During our talks these past couple of years, Gram has said some things to me that I’m sure she would want me to share with others. One thing in particular was “Always be happy, Todd.” The last time I talked to her she asked me if I was happy, and she told me she was happy. Once again, wow! I will do my best, Gram.
I find inspiration in books and music, and when I do I make note of it. I heard a song for the first time recently, and I’m pretty certain that it is written about God. But, several of the lyrics in the song apply to Gram for me. The song is You Raise Me Up by Josh Groban.

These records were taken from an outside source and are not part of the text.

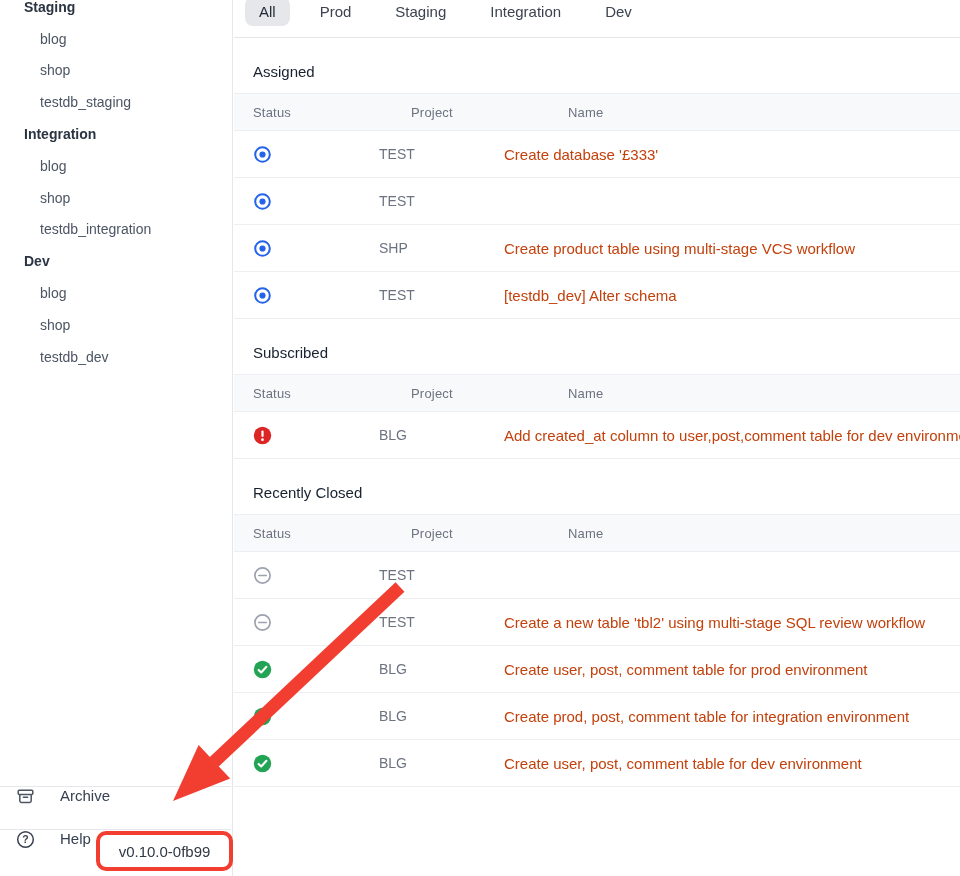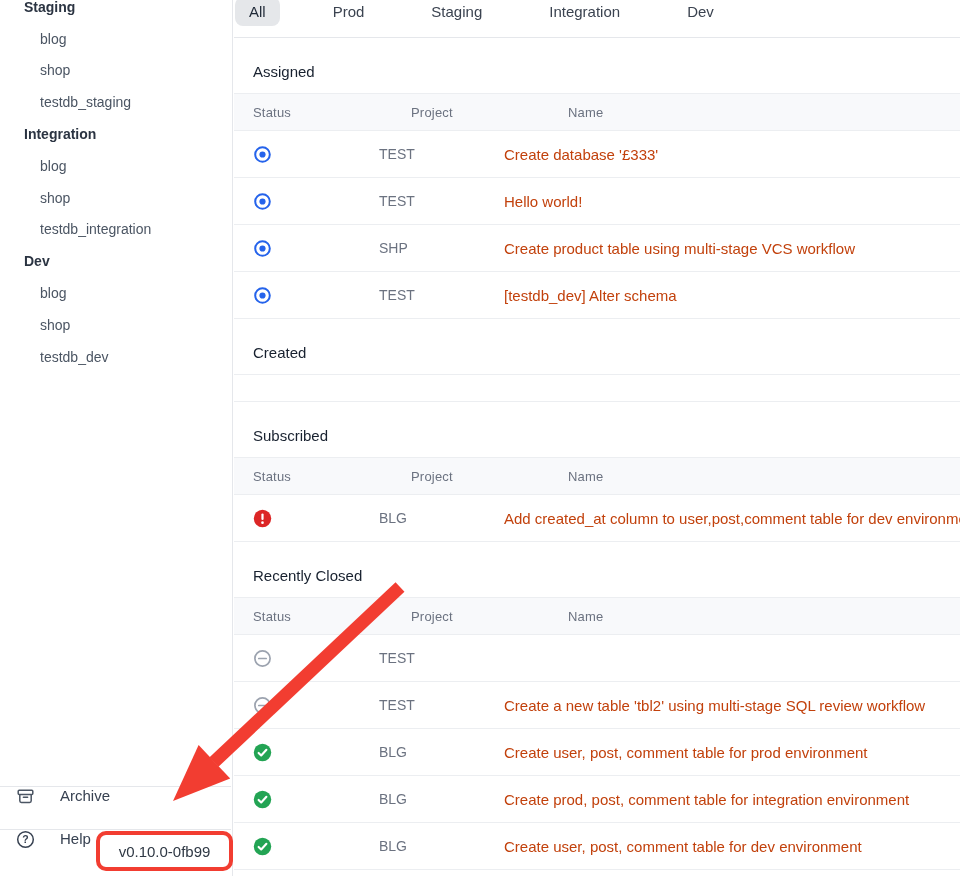--- a/index.html
+++ b/index.html
@@ -23,21 +23,21 @@
   .side-row.help-row { height:47px; position:relative; }
   .side-row svg { flex:0 0 auto; }
   .version-badge { position:absolute; left:96px; top:1px; width:137px; height:40px;
                    border:4px solid #f23d31; border-radius:10px; background:#fff;
                    display:flex; align-items:center; justify-content:center;
                    font-size:15px; color:#2f3844; }
 
   
   .main { position:absolute; left:234px; top:0; width:726px; height:876px; overflow:hidden; }
   .tabbar { height:38px; border-bottom:1px solid #e5e7eb; display:flex;
-            align-items:center; padding-left:1px; gap:39px; }
+            align-items:center; padding-left:11px; gap:16px; }
   .tab { font-size:15px; color:#3b4350; padding:6px 14px; border-radius:8px;
          position:relative; top:-7px; cursor:pointer; white-space:nowrap; }
   .tab.active { background:#e5e7ea; color:#1f2937; }
 
   .section-title { padding:25px 0 13px 19px; font-size:15px; font-weight:500;
                    color:#18212f; }
   .thead { height:38px; background:#f8f9fb; border-top:1px solid #eceef1;
            border-bottom:1px solid #eceef1; display:flex; align-items:center;
            font-size:13px; color:#6b7280; font-weight:500; letter-spacing:.2px;gap:32px; }
   .trow  { height:47px; border-bottom:1px solid #eceef1; display:flex;
@@ -132,21 +132,20 @@
           <div class="trow">
             <span class="c1">
               <span class="status-icon">
                 <svg width="19" height="19" viewBox="0 0 19 19">
                   <circle cx="9.5" cy="9.5" r="7.3" fill="none" stroke="#2563eb" stroke-width="2"></circle>
                   <circle cx="9.5" cy="9.5" r="3.1" fill="#2563eb"></circle>
                 </svg>
               </span>
             </span>
             <span class="c2">TEST</span>
-            <span class="c3">Hello world!</span>
           </div>
           <div class="trow">
             <span class="c1">
               <span class="status-icon">
                 <svg width="19" height="19" viewBox="0 0 19 19">
                   <circle cx="9.5" cy="9.5" r="7.3" fill="none" stroke="#2563eb" stroke-width="2"></circle>
                   <circle cx="9.5" cy="9.5" r="3.1" fill="#2563eb"></circle>
                 </svg>
               </span>
             </span>
@@ -158,24 +157,20 @@
               <span class="status-icon">
                 <svg width="19" height="19" viewBox="0 0 19 19">
                   <circle cx="9.5" cy="9.5" r="7.3" fill="none" stroke="#2563eb" stroke-width="2"></circle>
                   <circle cx="9.5" cy="9.5" r="3.1" fill="#2563eb"></circle>
                 </svg>
               </span>
             </span>
             <span class="c2">TEST</span>
             <span class="c3">[testdb_dev] Alter schema</span>
           </div>
-        </section>
-        <section>
-          <h2 class="section-title">Created</h2>
-          <div class="empty-row"></div>
         </section>
         <section>
           <h2 class="section-title">Subscribed</h2>
           <div class="thead">
             <span class="c1">Status</span>
             <span class="c2">Project</span>
             <span class="c3">Name</span>
           </div>
           <div class="trow">
             <span class="c1">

‘When I am down and, oh my soul, so weary,
When troubles come and my heart burdened be,
Then, I am still and wait here in the silence,
Until you come and sit awhile with me.
You raise me up, so I can stand on mountains;
You raise me up, to walk on stormy seas;
I am strong, when I am on your shoulders;
You raise me up: To more than I can be.’
I’m going to close with another reference to a couple of inspirational lines from a book, one of my favorites, M. Scott Peck’s The Road Less Traveled. There are two lines in the book that really ring true and that I think of often. The very first line of the entire book is “Life is difficult.” I think we all know that very well. The other line in the book that I enjoy is “Ultimately, love is everything.” How true these statements ring, especially in the life of my Gram. Life wasn’t easy for her, but ultimately, Gram’s love was everything. She unselfishly gave love to so many, and she never complained.
Three characteristics define what I believe lead to a fulfilling life.
1) We must be thankful in all circumstances.
2) We must be humble.
3) We must love others.
Gram, you demonstrate all three.
I will see you again some day. Until then, I promise, from the deepest core of my being, that I will give to my children and carry forward to others your thankfulness, your humility and your undying love.
I love you so much, so much. Thank you for your truly amazing grace.